Basically, I want to use Tacacs when it's available. If not, then I want to use the local database to get console and telnet access.
Below is my config:
aaa new-model
aaa authentication login default group tacacs+ local
aaa authentication enable default group tacacs+ enable
aaa authorization console
aaa authorization exec default group tacacs+ local
aaa authorization commands 0 default group tacacs+ local
aaa authorization commands 1 default group tacacs+ local
aaa authorization commands 15 default group tacacs+ local
aaa accounting exec default start-stop group tacacs+
aaa accounting commands 0 default start-stop group tacacs+
aaa accounting commands 1 default start-stop group tacacs+
aaa accounting commands 15 default start-stop group tacacs+
enable secret xxxx.
enable password xxxx
!
username xxxx privilege 15 password xxxxx!
!
line con 0
transport input none
line aux 0
line vty 0 4
Thank you...
10-27-2003 08:01 AM
Check out the follwoing link for info on securing the console port using AAA
http://www.cisco.com/en/US/customer/tech/tk583/tk642/technologies_tech_note09186a0080093c81.shtml
Let me know if you still have problems
10-28-2003 10:07 AM
I added login authentication default local for line con 0 and line vty 0 4 but when Tacacs fail I still am unable to access the routers using console and telnet.
Any suggestions?
Thanks...Joy
10-28-2003 01:03 PM
Personally, I think your config is a bit too complicated. If you're going to use authorization command sets, allow ACS to authenticate and authorize enable mode too.

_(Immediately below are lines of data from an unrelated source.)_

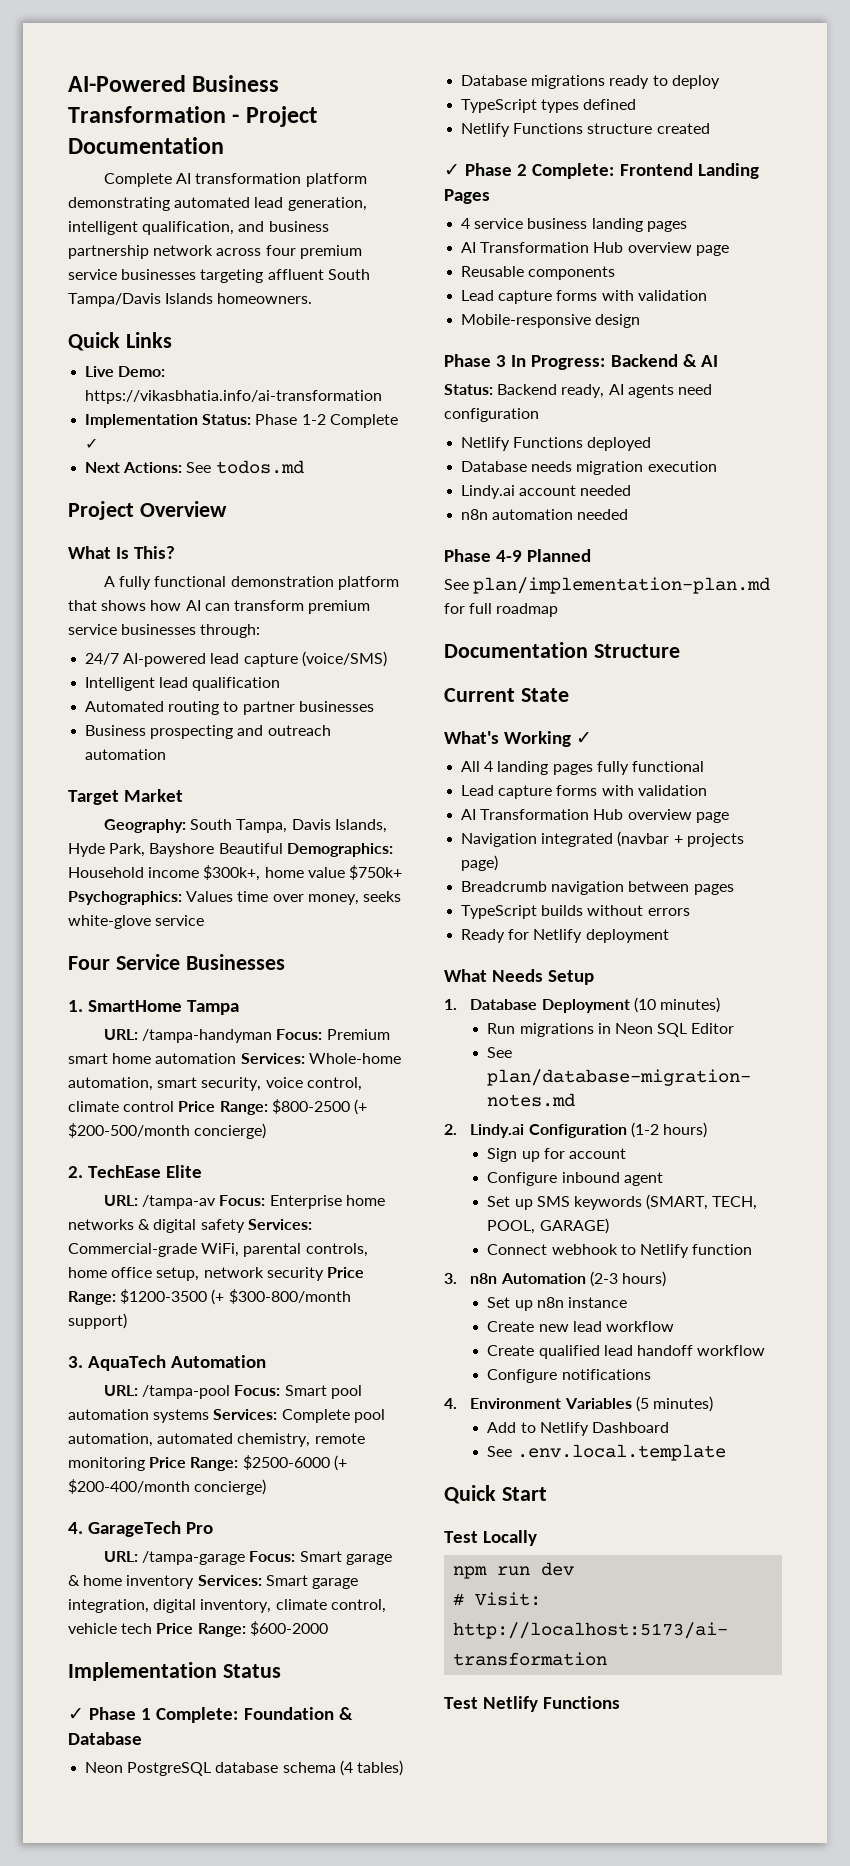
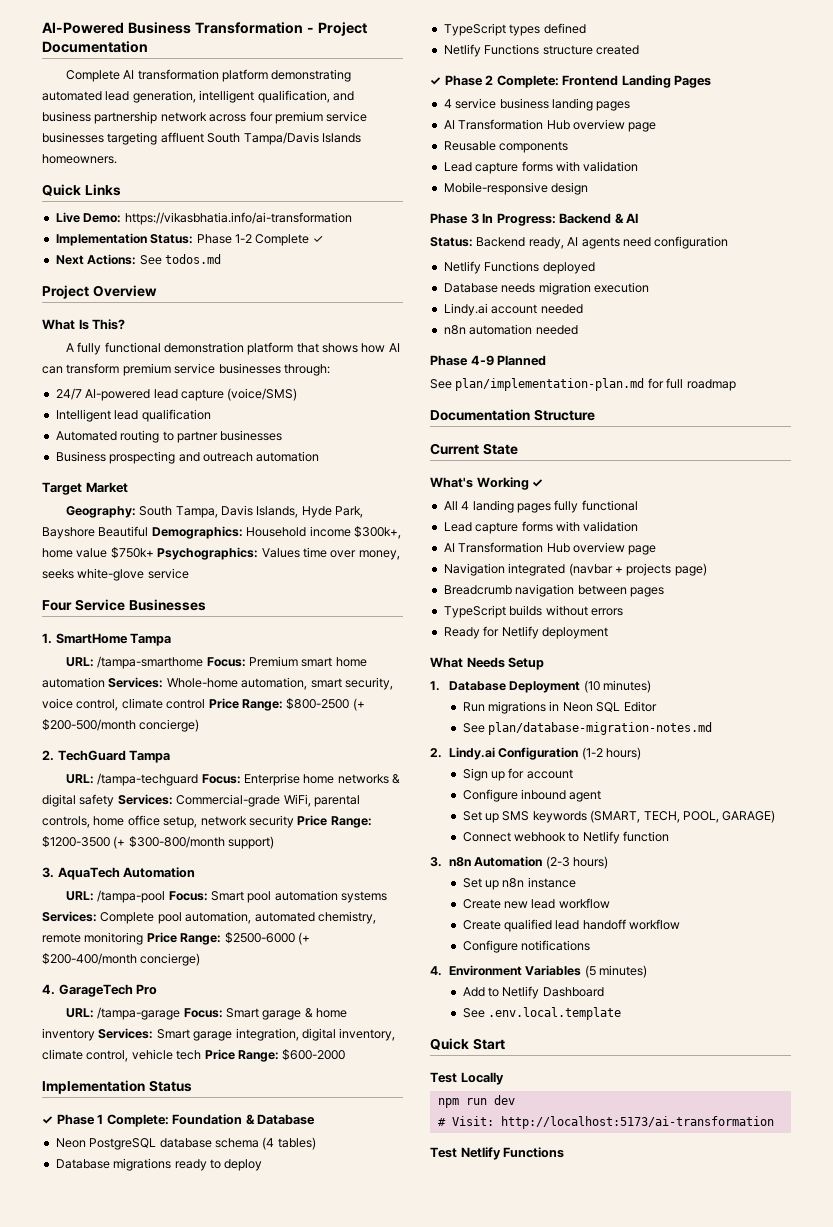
- URL: /tampa-handyman Focus: Premium smart home automation Services: Whole-home automation, smart security, voice control, climate control Price Range: $800-2500 (+ $200-500/month concierge)
+ URL: /tampa-smarthome Focus: Premium smart home automation Services: Whole-home automation, smart security, voice control, climate control Price Range: $800-2500 (+ $200-500/month concierge)
- 2. TechEase Elite
- URL: /tampa-av Focus: Enterprise home networks & digital safety Services: Commercial-grade WiFi, parental controls, home office setup, network security Price Range: $1200-3500 (+ $300-800/month support)
+ 2. TechGuard Tampa
+ URL: /tampa-techguard Focus: Enterprise home networks & digital safety Services: Commercial-grade WiFi, parental controls, home office setup, network security Price Range: $1200-3500 (+ $300-800/month support)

Firstly, take out these lines:
aaa authentication enable default group tacacs+ enable
aaa authorization console
Secondly, change this line:
aaa authorization exec default group tacacs+ local
to
aaa authorization exec default group tacacs+ local if-authenticated
Here is a good sample:
aaa new-model
aaa authentication login default group tacacs+ local
aaa authorization exec default group tacacs+ if-authenticated
aaa authorization commands 1 default group tacacs+ if-authenticated
aaa authorization commands 15 default group tacacs+ if-authenticated
aaa accounting exec default start-stop group tacacs+
aaa accounting commands 1 default start-stop group tacacs+
aaa accounting commands 15 default start-stop group tacacs+
aaa accounting network default start-stop group tacacs+
Your vty line config is correct, since you want the default authentication mechanism to be tacacs+ and if it fails, to use local. But if you were not authenticated by tacacs+ , you dont want the config to force tacacs+ authorization on you. You only need tacacs+ authorization if you were authenticated by tacacs.
Hope this helps. Let us know the outcome.
Regards - P
02-19-2004 01:47 AM
I wasn't the original poster, but I found your post doing a search for the same issue and your info was 'spot on', so I gave you a 5.
Cheers
Steve
Discover and save your favorite ideas. Come back to expert answers, step-by-step guides, recent topics, and more.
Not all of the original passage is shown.